• _Exercise instructions_: Filter the entries, keeping every line with the word "Rumah".
═══ Data listing ═══
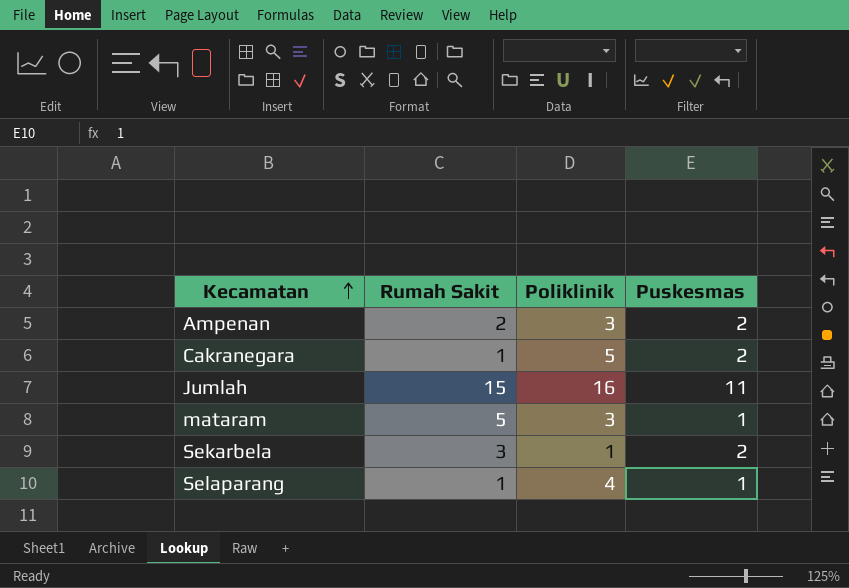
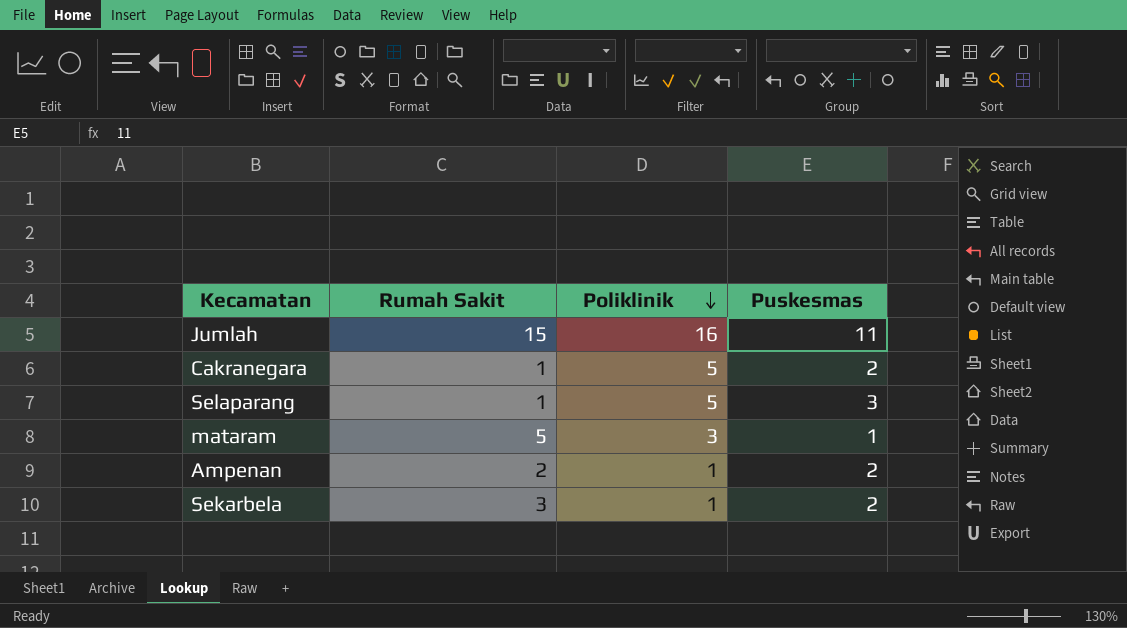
row order: Kecamatan ascending -> Poliklinik descending
Selaparang | Poliklinik: 4 -> 5
Selaparang | Puskesmas: 1 -> 3
Ampenan | Poliklinik: 3 -> 1

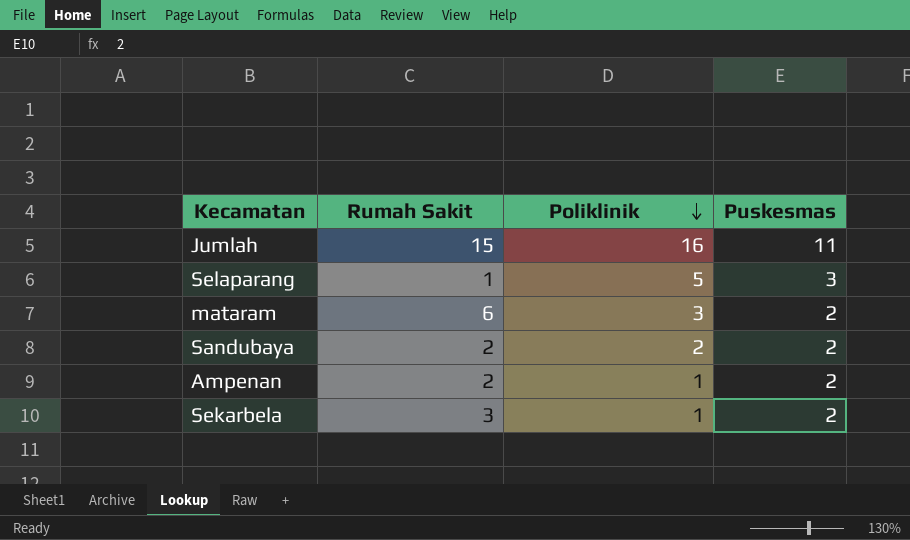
row Cakranegara: 1 | 5 | 2 -> none
mataram | Rumah Sakit: 5 -> 6
mataram | Puskesmas: 1 -> 2
row Sandubaya: none -> 2 | 2 | 2

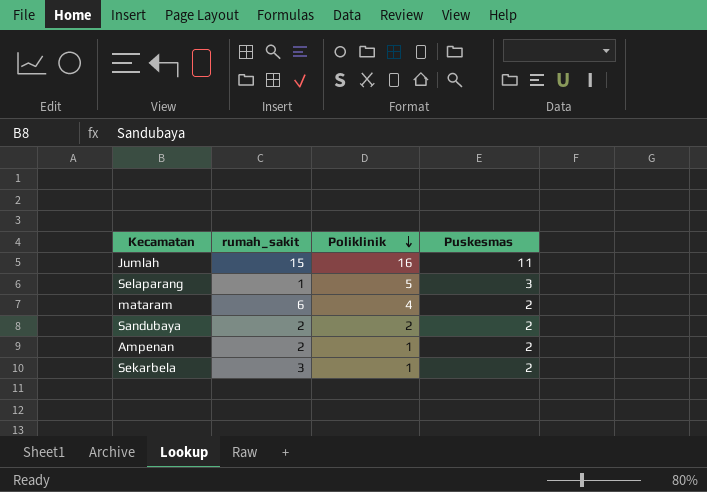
column name: Rumah Sakit -> rumah_sakit
mataram | Poliklinik: 3 -> 4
═══
• _Reply_:
mataram | Rumah Sakit: 5 -> 6
column name: Rumah Sakit -> rumah_sakit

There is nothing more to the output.